Minna Griebel, auch Minna Greif (* 2. September 1850 in Heide, Norderdithmarschen; † 1946 in Meldorf, Süderdithmarschen), war eine deutsche Lehrerin, literarische Übersetzerin und Schriftstellerin.

Leben und Wirken

Minna Griebels Eltern waren der der weitverzweigten holsteinischen Familie Griebel entstammende Kirchspielvogt und Oberamtsrichter Friedrich Griebel (1812–1885) aus Schlichting und Wiebke Margarethe, geborene Peters (1819–1893), aus Tiebensee. Sie wuchs mit zwei Brüdern und drei Schwestern in Meldorf auf, wo ihr Vater am Amtsgericht tätig war. Nach der Konfirmation leitete sie zunächst einen Kindergarten und arbeitete dann als Lehrerin an einer privaten Töchterschule in Meldorf.
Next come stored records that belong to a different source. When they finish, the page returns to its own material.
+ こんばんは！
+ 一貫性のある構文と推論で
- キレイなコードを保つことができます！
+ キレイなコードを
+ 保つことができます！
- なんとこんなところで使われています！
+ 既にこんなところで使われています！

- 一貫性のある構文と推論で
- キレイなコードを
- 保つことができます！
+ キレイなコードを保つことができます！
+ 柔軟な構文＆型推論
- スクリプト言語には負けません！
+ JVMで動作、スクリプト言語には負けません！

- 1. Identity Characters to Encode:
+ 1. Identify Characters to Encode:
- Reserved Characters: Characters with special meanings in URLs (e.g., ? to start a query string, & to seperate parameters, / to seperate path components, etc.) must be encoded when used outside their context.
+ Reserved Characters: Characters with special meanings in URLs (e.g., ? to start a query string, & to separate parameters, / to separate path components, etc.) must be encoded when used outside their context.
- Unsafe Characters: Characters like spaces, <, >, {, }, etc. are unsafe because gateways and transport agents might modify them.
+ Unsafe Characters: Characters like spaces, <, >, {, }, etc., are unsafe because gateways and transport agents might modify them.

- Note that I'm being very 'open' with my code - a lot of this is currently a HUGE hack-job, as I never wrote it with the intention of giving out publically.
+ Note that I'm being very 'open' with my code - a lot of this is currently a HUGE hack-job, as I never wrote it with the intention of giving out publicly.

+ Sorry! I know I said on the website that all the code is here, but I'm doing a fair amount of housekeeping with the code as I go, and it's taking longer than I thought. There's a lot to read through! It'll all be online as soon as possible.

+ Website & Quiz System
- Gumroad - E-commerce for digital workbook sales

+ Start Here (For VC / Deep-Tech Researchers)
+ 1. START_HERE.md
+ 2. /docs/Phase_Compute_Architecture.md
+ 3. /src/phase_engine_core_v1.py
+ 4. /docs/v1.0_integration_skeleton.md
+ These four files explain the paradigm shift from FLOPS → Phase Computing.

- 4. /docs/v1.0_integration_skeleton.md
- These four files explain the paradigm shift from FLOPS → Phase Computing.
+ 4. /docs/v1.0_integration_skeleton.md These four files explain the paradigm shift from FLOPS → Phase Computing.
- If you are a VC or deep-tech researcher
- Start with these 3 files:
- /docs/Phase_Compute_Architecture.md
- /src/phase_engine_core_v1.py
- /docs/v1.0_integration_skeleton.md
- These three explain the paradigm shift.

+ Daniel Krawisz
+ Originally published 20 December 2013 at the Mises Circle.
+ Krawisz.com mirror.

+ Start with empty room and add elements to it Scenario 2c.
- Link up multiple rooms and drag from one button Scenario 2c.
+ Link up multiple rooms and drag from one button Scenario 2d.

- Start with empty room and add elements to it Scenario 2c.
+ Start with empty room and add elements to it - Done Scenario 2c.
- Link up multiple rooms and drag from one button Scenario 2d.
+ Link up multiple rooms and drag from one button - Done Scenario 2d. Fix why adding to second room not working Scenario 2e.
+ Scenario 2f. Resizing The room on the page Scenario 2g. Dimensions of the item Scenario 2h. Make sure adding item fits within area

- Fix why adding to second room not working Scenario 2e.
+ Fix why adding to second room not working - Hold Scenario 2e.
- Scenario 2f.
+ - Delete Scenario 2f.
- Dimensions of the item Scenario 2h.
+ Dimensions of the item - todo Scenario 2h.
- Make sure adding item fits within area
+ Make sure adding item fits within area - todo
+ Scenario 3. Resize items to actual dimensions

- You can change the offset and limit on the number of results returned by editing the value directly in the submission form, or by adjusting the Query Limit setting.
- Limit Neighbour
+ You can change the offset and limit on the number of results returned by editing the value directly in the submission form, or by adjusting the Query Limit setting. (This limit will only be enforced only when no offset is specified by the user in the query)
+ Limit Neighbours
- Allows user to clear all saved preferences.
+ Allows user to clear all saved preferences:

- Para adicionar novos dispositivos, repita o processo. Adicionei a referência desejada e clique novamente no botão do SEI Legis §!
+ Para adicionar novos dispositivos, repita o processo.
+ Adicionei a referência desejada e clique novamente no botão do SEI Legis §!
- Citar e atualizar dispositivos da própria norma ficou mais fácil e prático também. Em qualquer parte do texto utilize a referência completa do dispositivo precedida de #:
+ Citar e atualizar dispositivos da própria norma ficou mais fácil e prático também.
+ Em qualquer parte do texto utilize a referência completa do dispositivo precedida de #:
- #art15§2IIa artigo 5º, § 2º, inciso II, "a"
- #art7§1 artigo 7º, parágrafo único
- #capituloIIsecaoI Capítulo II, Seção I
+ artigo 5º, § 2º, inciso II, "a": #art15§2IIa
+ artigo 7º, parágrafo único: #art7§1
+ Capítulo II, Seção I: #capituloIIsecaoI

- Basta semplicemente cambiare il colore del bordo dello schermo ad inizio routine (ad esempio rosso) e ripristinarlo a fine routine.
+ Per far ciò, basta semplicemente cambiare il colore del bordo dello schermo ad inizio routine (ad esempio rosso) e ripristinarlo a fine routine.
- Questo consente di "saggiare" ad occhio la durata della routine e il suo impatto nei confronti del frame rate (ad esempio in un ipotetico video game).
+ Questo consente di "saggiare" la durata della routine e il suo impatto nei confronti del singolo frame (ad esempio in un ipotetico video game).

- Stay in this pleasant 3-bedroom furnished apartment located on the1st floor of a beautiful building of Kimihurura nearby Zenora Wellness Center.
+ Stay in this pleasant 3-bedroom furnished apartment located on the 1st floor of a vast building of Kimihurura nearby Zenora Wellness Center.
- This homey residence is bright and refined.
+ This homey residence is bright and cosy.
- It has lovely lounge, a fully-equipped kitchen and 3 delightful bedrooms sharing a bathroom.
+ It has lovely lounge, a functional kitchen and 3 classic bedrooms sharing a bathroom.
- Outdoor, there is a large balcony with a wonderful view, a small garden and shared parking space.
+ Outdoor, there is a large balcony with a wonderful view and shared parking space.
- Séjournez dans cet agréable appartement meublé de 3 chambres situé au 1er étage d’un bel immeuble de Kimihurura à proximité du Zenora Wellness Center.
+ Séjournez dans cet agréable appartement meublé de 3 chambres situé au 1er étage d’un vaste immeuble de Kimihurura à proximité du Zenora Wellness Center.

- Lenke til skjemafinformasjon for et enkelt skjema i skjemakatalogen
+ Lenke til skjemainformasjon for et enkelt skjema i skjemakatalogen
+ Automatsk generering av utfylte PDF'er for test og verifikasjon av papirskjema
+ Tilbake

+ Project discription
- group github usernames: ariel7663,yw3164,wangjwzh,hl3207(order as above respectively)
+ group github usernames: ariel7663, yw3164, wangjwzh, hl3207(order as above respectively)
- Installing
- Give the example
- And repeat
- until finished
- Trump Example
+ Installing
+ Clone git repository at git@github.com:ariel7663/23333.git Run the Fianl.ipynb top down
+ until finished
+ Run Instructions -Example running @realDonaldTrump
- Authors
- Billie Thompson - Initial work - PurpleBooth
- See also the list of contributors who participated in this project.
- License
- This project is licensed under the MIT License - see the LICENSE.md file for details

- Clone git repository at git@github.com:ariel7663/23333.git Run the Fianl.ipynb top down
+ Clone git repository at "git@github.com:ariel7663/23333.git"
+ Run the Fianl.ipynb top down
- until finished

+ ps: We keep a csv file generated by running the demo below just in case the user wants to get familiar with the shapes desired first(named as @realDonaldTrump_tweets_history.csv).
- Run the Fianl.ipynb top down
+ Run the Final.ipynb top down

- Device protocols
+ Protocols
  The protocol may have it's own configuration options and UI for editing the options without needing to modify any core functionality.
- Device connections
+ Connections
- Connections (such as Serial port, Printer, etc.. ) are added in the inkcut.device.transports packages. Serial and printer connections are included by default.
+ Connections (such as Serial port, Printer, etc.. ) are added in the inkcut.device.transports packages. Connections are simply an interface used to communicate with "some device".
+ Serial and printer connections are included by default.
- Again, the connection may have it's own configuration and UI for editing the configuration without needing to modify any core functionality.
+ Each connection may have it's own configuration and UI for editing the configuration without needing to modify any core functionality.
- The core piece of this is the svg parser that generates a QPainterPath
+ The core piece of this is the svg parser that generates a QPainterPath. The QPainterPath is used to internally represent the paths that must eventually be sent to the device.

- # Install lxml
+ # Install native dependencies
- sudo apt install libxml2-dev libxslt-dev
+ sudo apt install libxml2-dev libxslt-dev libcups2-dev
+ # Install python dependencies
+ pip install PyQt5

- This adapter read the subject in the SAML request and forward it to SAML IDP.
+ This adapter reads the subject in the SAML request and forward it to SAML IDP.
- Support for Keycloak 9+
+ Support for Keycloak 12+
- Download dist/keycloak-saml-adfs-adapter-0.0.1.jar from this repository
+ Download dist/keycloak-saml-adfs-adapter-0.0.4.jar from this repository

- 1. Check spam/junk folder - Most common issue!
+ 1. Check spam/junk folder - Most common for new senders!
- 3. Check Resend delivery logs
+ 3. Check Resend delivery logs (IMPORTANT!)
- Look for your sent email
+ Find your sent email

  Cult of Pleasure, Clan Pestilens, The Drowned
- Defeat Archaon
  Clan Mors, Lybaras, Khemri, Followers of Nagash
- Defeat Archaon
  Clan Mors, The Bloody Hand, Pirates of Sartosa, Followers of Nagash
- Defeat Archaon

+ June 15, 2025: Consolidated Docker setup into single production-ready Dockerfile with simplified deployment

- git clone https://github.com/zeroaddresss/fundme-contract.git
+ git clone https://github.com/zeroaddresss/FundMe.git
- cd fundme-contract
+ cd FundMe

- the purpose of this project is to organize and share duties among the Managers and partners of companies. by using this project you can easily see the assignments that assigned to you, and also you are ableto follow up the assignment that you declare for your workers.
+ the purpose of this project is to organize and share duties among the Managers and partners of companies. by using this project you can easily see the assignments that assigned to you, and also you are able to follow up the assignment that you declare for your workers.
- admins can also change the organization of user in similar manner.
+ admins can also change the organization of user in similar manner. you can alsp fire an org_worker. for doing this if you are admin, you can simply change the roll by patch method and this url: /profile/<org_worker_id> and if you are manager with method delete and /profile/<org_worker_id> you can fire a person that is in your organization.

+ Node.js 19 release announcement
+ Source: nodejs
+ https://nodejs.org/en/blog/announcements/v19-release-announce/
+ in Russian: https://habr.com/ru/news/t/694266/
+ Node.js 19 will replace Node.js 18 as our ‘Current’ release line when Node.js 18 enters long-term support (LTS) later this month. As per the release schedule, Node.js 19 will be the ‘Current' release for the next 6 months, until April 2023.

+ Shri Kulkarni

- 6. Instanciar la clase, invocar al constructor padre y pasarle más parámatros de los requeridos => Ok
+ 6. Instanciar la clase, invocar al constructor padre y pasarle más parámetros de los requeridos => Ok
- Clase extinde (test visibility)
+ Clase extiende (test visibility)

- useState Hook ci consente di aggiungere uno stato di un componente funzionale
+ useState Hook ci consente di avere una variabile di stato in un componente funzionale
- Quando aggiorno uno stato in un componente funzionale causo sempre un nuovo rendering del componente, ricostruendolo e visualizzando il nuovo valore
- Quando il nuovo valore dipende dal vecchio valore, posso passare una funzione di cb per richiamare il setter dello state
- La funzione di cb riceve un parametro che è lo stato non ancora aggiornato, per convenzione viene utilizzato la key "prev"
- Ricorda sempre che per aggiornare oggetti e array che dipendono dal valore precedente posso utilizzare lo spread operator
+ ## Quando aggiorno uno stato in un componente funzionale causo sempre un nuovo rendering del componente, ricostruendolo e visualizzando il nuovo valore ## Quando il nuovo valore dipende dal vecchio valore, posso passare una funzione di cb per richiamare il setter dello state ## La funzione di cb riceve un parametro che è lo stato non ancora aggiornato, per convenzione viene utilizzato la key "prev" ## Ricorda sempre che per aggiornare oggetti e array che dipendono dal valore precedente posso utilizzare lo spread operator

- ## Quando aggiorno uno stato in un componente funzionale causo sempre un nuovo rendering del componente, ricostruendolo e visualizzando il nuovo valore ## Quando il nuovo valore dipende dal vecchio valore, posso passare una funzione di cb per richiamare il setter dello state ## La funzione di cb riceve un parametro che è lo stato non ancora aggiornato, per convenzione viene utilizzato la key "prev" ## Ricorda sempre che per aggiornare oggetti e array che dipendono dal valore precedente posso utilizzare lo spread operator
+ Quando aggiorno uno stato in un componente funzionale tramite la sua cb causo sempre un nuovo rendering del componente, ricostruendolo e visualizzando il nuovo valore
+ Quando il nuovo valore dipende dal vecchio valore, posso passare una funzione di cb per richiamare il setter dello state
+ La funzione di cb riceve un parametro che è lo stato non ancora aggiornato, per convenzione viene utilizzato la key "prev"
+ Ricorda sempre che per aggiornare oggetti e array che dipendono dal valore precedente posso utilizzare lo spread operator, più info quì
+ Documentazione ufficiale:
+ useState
Minna Griebel lebte zwei Jahre in Dresden, bevor sie das Lehrerinnenseminar in Schleswig absolvierte. Aus gesundheitlichen Gründen konnte sie nach dem Examen nur noch wenige Jahre als Lehrerin arbeiten und verstärkte daraufhin ihre schriftstellerischen Tätigkeiten. Neben zahlreichen Beiträgen in Zeitschriften erschienen vor allem Übersetzungen in Buchform. Unter anderem übersetzte sie die Kinderbücher Helen's Babies and Other People's Children von John Habberton, außerdem Werke von Walter Rauschenbusch und Jean Ingelow. Hauptsächlich veröffentlichte Minna Griebel unter dem Pseudonym Minna Greif.[1]

Eine ihrer Schwestern war Lucie Griebel (1854–1922), ebenfalls Lehrerin und Schriftstellerin.

Veröffentlichungen (Auswahl)

  • Alte Pfade für junge Pilger. J. G. Oncken Verlag, Hamburg.
  • Skizzen aus dem Mädchenleben. Alfred Kröner Verlag, Stuttgart 1884.
  • Helenes Kinderchen. Reclam-Verlag, Leipzig 1885.
  • Andrer Leute Kinder oder Bob und Teddi in der Fremde. Reclam-Verlag, Leipzig 1886.
  • Frau Marburgs Zwillinge oder Mütterchens Freuden und Leiden. Reclam-Verlag, Leipzig 1890.
  • Das Reichsschul-Gesetz: Der Entscheidungskampf um das Schicksal der deutschen Volksschule; Staatsschule oder Kirchenschule? Ostthüringer Tribüne, Gera 1925.
  • Für Gott und das Volk: Gebete der sozialen Erweckung. Vandenhoeck & Ruprecht, Göttingen 1928.